Allenarsi perché

Certe ricerche sulla psicologia umana mi mettono di buonumore. Non perché gettano una luce positiva sugli esseri umani: al contrario, perché ne denunciano le debolezze. La debolezza rivelata, messa in contrasto con la generale prosopopea della nostra condotta, provoca l’effetto esilarante.

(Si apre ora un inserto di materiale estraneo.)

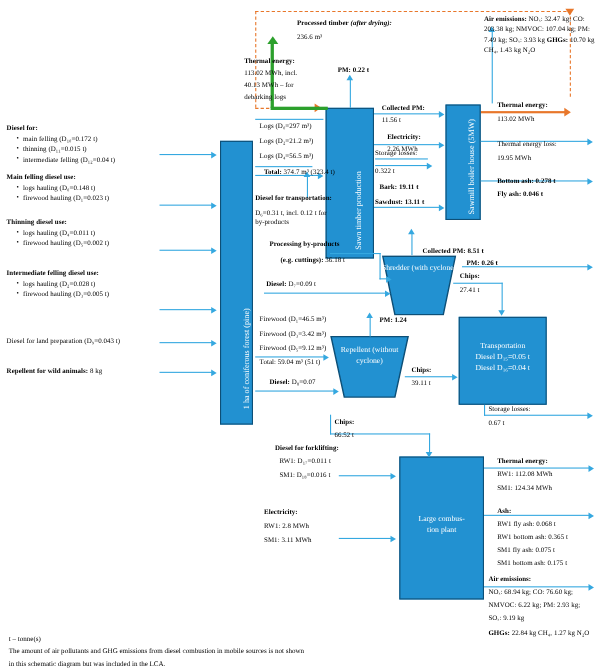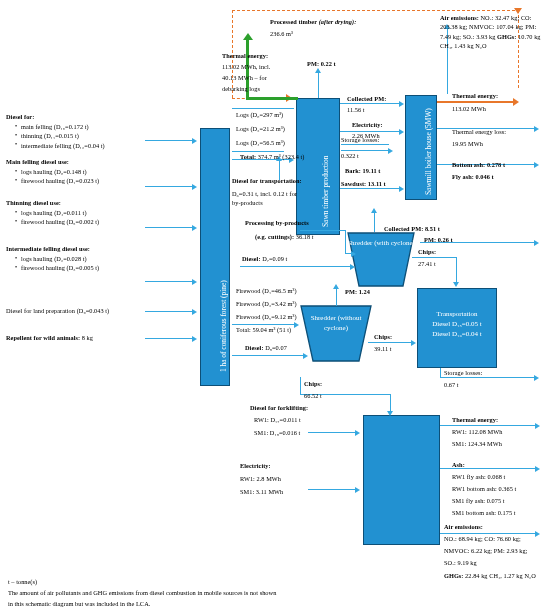--- a/index.html
+++ b/index.html
@@ -83,7 +83,7 @@
     </svg>
   </div>
   <div class="traplab" style="left:300px;top:314px;width:72px;">
-    <span>Shredder (without cyclone)</span>
+    <span>Repellent (without cyclone)</span>
   </div>
 
   <div class="box" style="left:417px;top:288px;width:80px;height:80px;"></div>

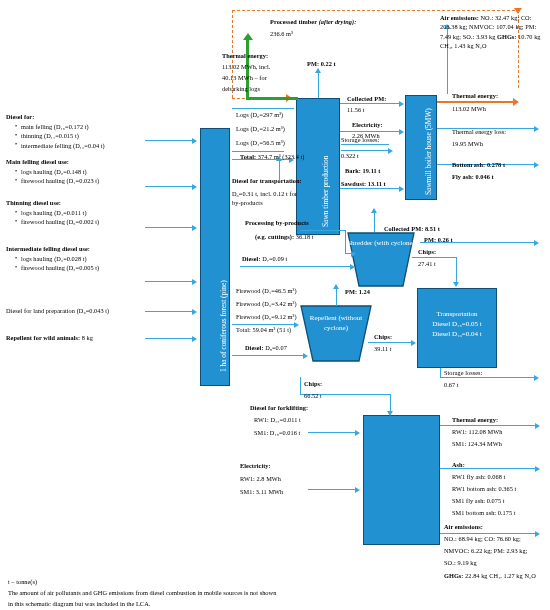--- a/index.html
+++ b/index.html
@@ -94,6 +94,10 @@
   </div>
 
   <div class="box" style="left:363px;top:415px;width:77px;height:130px;"></div>
+  <div class="boxlab" style="left:363px;top:467px;width:77px;">
+    <div>Large combus-</div>
+    <div>tion plant</div>
+  </div>
 
   <div class="gln" style="left:246px;top:40px;height:58px;"></div>
   <div class="gar" style="left:242.5px;top:33px;"></div>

Prendiamo una ricerca condotta all’Università di Liverpool (avete presente? Dietro Strawberry Fields, in cima a Penny Lane, appena dopo la chiesa dove si è sposata Eleanor Rigby): lassù alcuni esperti si sono messi in testa di stabilire se certe attività come giocare a scacchi, fare esercizi mnemonici e suonare uno strumento musicale servono a uno scopo più ampio dell’attività stessa. Ovvero, se queste attività innescano ciò che si definisce “far transfer”: e cioè se impratichirsi in una attività specifica migliora anche le nostre abilità generali.

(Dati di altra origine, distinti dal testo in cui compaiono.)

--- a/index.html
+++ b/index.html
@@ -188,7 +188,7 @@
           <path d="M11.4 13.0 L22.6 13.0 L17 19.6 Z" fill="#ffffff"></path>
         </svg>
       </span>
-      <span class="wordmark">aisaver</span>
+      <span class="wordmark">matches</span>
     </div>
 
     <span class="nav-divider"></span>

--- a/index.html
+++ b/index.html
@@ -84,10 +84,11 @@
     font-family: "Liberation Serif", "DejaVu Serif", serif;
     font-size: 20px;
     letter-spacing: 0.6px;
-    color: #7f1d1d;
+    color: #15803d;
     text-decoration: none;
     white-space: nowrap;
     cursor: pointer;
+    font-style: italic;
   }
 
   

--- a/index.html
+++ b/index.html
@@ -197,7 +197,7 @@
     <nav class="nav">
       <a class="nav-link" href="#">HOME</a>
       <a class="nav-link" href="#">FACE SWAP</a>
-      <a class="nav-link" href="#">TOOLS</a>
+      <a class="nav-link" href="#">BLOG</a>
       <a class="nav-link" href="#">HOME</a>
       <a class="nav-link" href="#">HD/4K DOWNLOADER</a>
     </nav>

Risultato: giocare a scacchi, fare esercizi di memoria e suonare migliora la nostra abilità, rispettivamente, a giocare a scacchi, fare esercizi di memoria e suonare uno strumento. Di “far transfer” nessuna traccia. Il cervello non è dunque un muscolo che non distingue tra peso e peso, o tra attrezzo e attrezzo e, quando lavora, si irrobustisce comunque. Esso distingue tra scacchi e scala quaranta, tra clarinetto e pittura a olio. Magari i ricercatori di Liverpool ci saranno rimasti male e soffrono, delusi del risultato del loro studio. Poco male: pare che allenarsi a far ricerche psicologiche aiuti a migliorare a fare ricerche psicologiche.